Working data:
*** Begin section ***
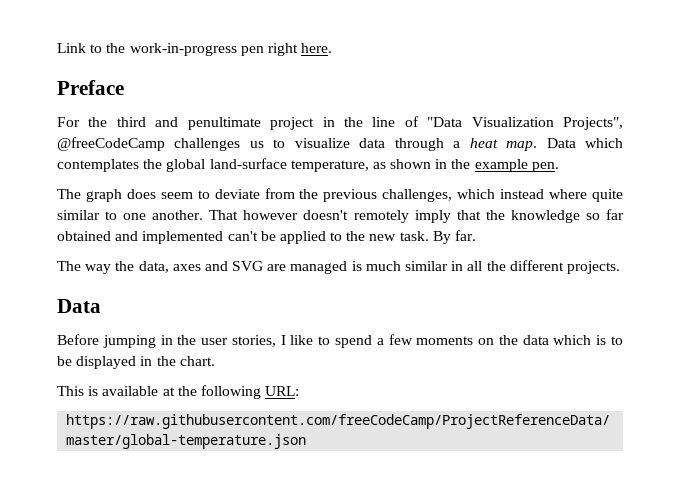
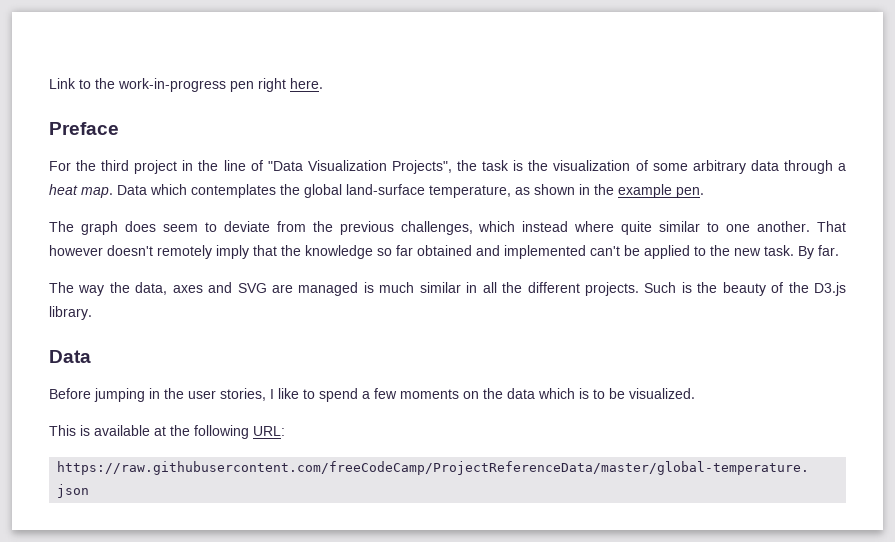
- For the third and penultimate project in the line of "Data Visualization Projects", @freeCodeCamp challenges us to visualize data through a heat map.
+ For the third project in the line of "Data Visualization Projects", the task is the visualization of some arbitrary data through a heat map.
+ Such is the beauty of the D3.js library.
- Before jumping in the user stories, I like to spend a few moments on the data which is to be displayed in the chart.
+ Before jumping in the user stories, I like to spend a few moments on the data which is to be visualized.

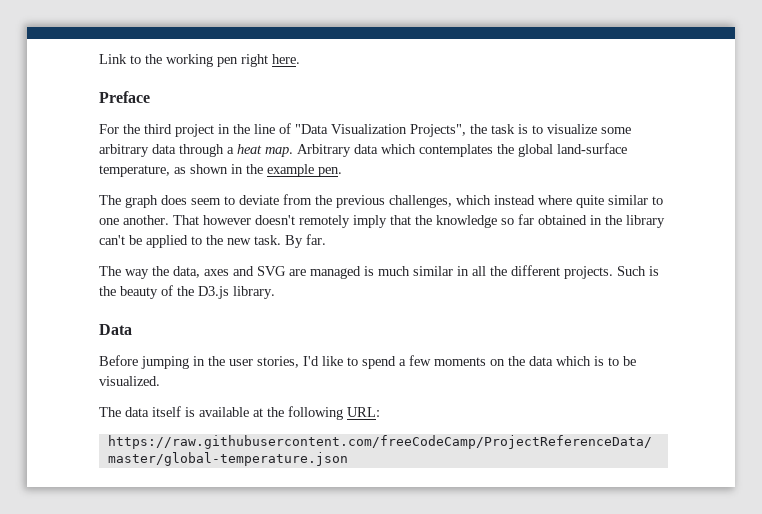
- Link to the work-in-progress pen right here.
+ Link to the working pen right here.
- For the third project in the line of "Data Visualization Projects", the task is the visualization of some arbitrary data through a heat map.
+ For the third project in the line of "Data Visualization Projects", the task is to visualize some arbitrary data through a heat map.
- Data which contemplates the global land-surface temperature, as shown in the example pen.
+ Arbitrary data which contemplates the global land-surface temperature, as shown in the example pen.
- That however doesn't remotely imply that the knowledge so far obtained and implemented can't be applied to the new task.
+ That however doesn't remotely imply that the knowledge so far obtained in the library can't be applied to the new task.
- Before jumping in the user stories, I like to spend a few moments on the data which is to be visualized.
+ Before jumping in the user stories, I'd like to spend a few moments on the data which is to be visualized.
- This is available at the following URL:
+ The data itself is available at the following URL:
*** End section ***
Work instructions:
Scan the material above for the string "following". Return each line where it occurs.

Response for this exercise:
- This is available at the following URL:
+ The data itself is available at the following URL:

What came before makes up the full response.